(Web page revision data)
--------

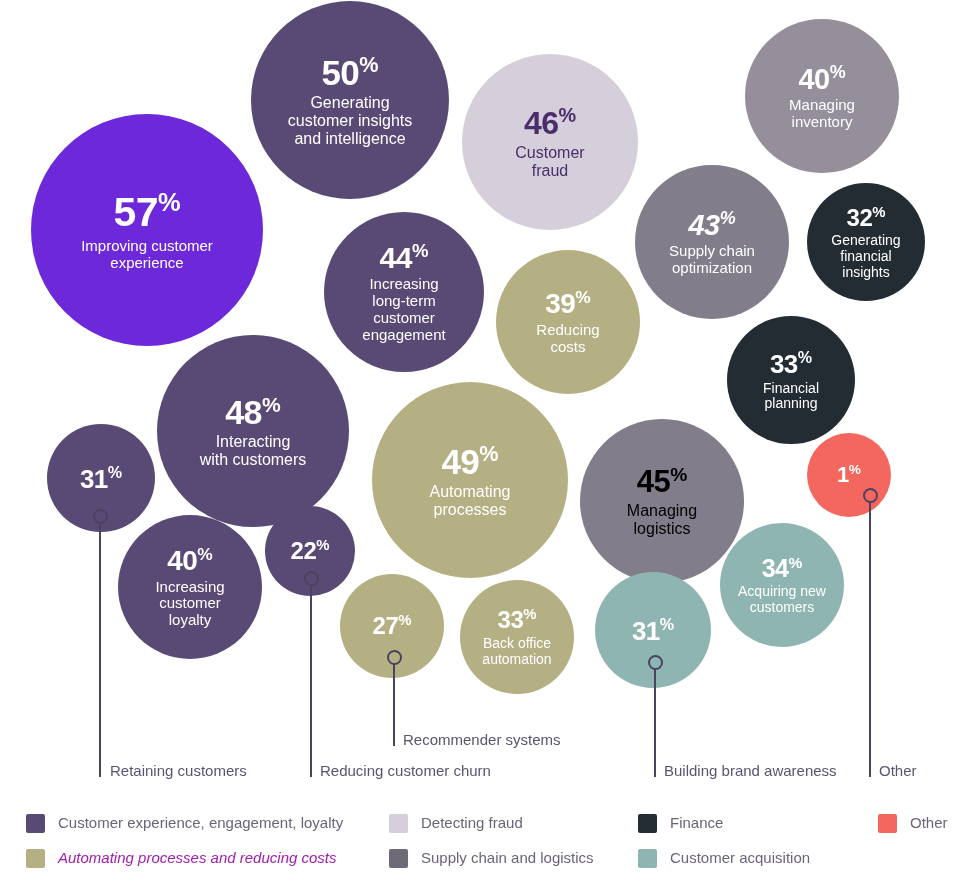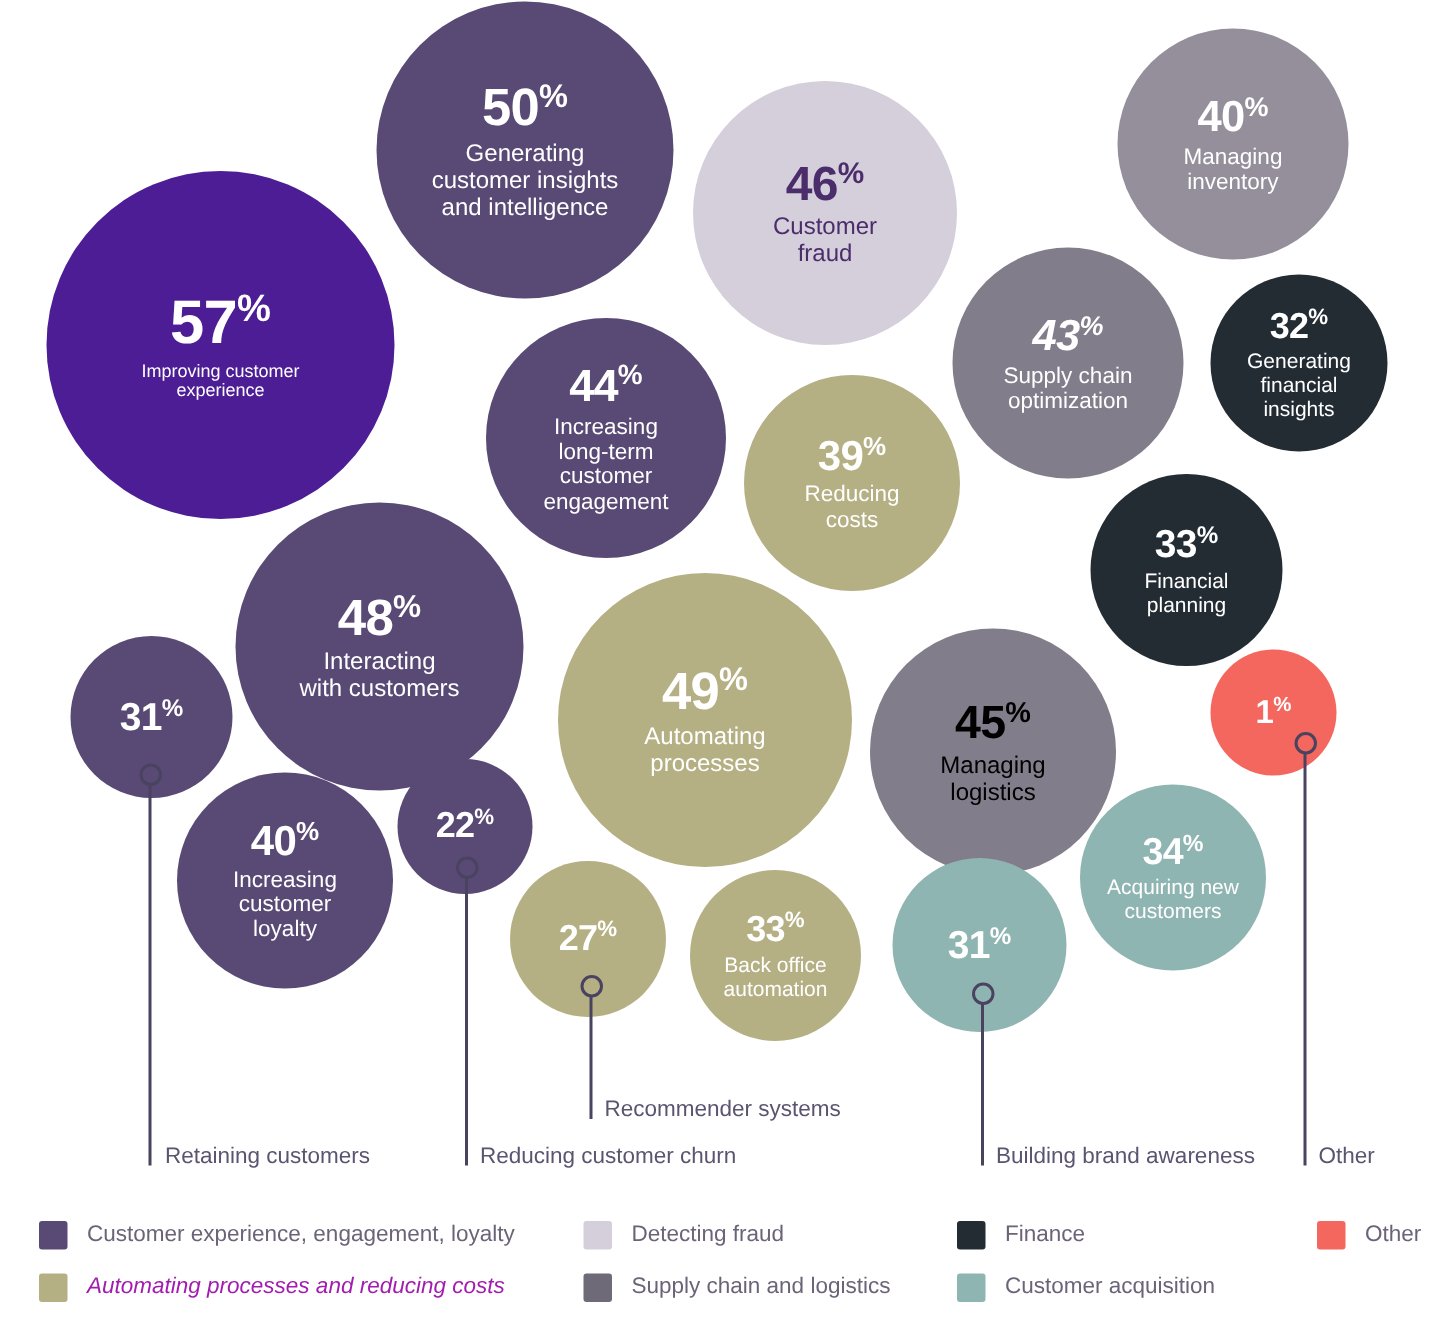--- a/index.html
+++ b/index.html
@@ -111,7 +111,7 @@
 <div id="chart-root">
 
   <div id="bubble-canvas">
-      <div class="bubble" style="left: 31px; top: 114px; width: 232px; height: 232px; background: #4c1d95; color: rgb(255, 255, 255);">
+      <div class="bubble" style="left: 31px; top: 114px; width: 232px; height: 232px; background: #6d28d9; color: rgb(255, 255, 255);">
         <span class="pct" style="font-size: 41px;">57<span class="sym">%</span></span>
         <span class="cap" style="font-size: 12px;">Improving customer
 experience</span>

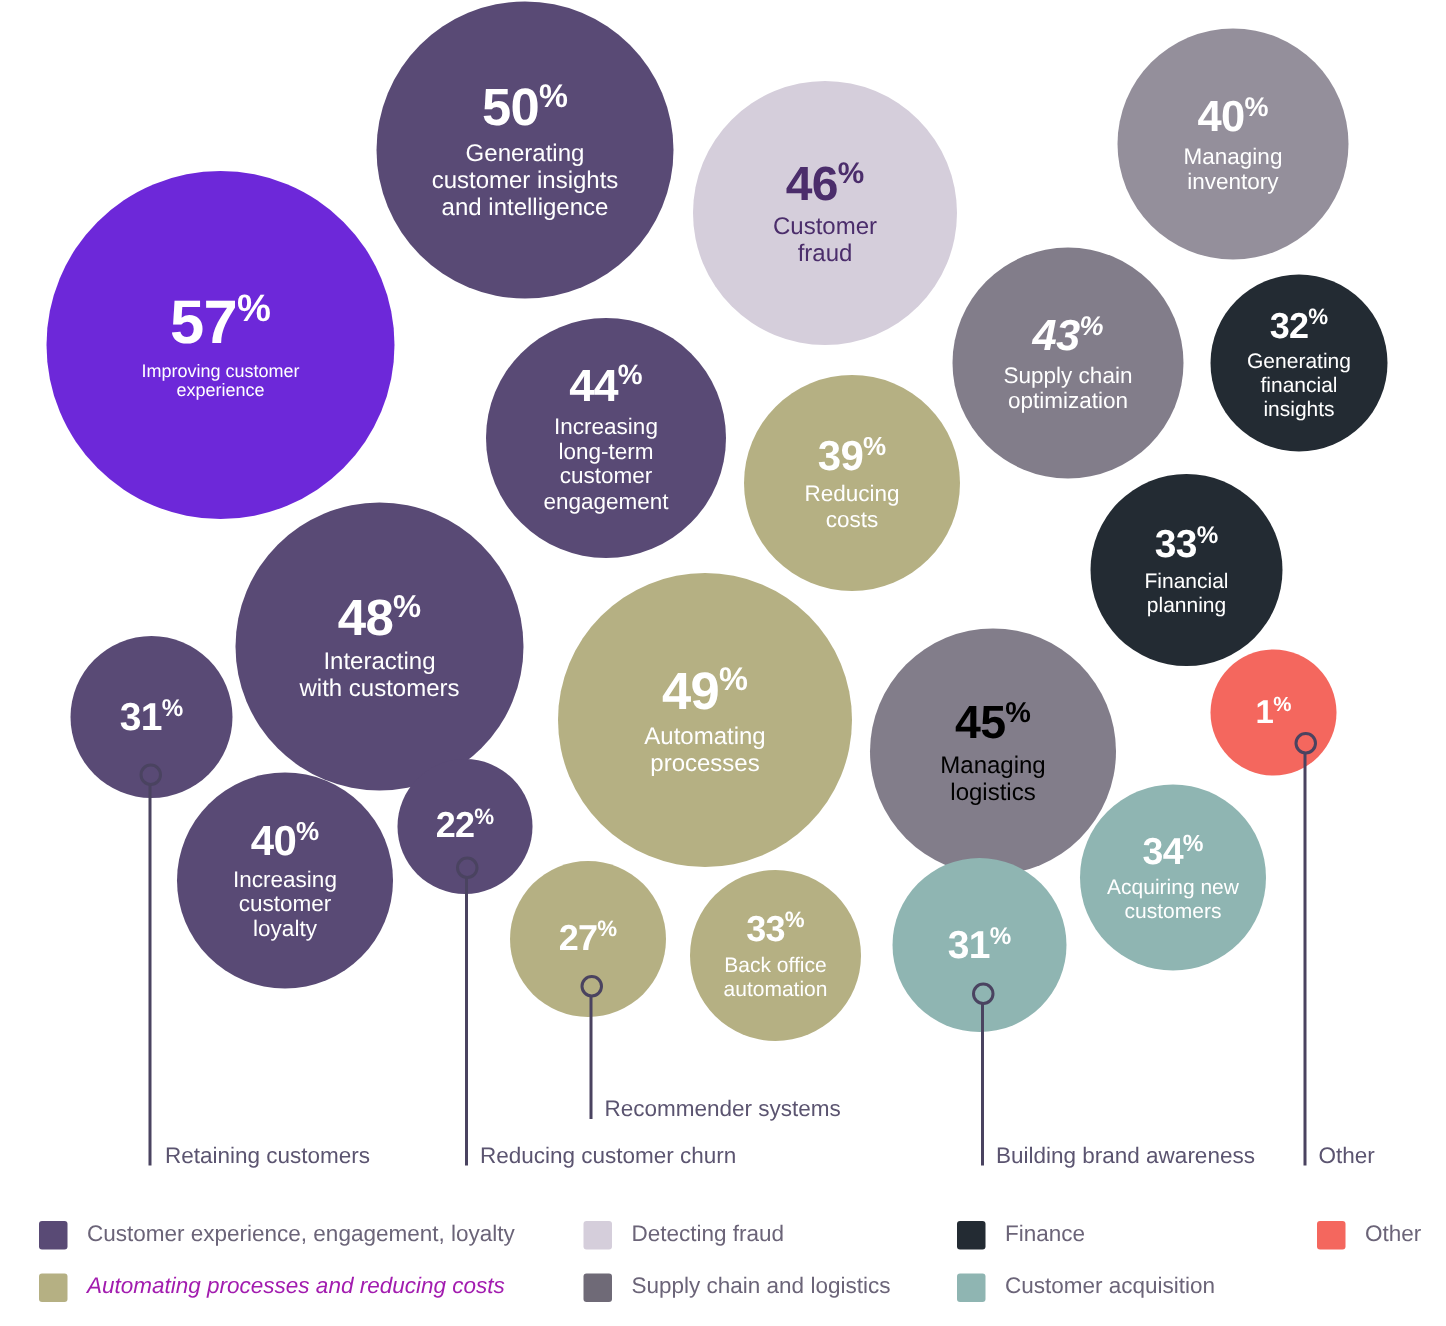--- a/index.html
+++ b/index.html
@@ -113,7 +113,7 @@
   <div id="bubble-canvas">
       <div class="bubble" style="left: 31px; top: 114px; width: 232px; height: 232px; background: #6d28d9; color: rgb(255, 255, 255);">
         <span class="pct" style="font-size: 41px;">57<span class="sym">%</span></span>
-        <span class="cap" style="font-size: 12px;">Improving customer
+        <span class="cap" style="font-size: 15px;">Improving customer
 experience</span>
       </div>
       <div class="bubble" style="left: 251px; top: 1px; width: 198px; height: 198px; background: rgb(89, 74, 117); color: rgb(255, 255, 255);">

--------

• _Task item_: Leave out the images and transcribe all the records exactly.

• _Solution to the problem_:
--- a/index.html
+++ b/index.html
@@ -111,7 +111,7 @@
 <div id="chart-root">
 
   <div id="bubble-canvas">
-      <div class="bubble" style="left: 31px; top: 114px; width: 232px; height: 232px; background: #4c1d95; color: rgb(255, 255, 255);">
+      <div class="bubble" style="left: 31px; top: 114px; width: 232px; height: 232px; background: #6d28d9; color: rgb(255, 255, 255);">
         <span class="pct" style="font-size: 41px;">57<span class="sym">%</span></span>
         <span class="cap" style="font-size: 12px;">Improving customer
 experience</span>

--- a/index.html
+++ b/index.html
@@ -113,7 +113,7 @@
   <div id="bubble-canvas">
       <div class="bubble" style="left: 31px; top: 114px; width: 232px; height: 232px; background: #6d28d9; color: rgb(255, 255, 255);">
         <span class="pct" style="font-size: 41px;">57<span class="sym">%</span></span>
-        <span class="cap" style="font-size: 12px;">Improving customer
+        <span class="cap" style="font-size: 15px;">Improving customer
 experience</span>
       </div>
       <div class="bubble" style="left: 251px; top: 1px; width: 198px; height: 198px; background: rgb(89, 74, 117); color: rgb(255, 255, 255);">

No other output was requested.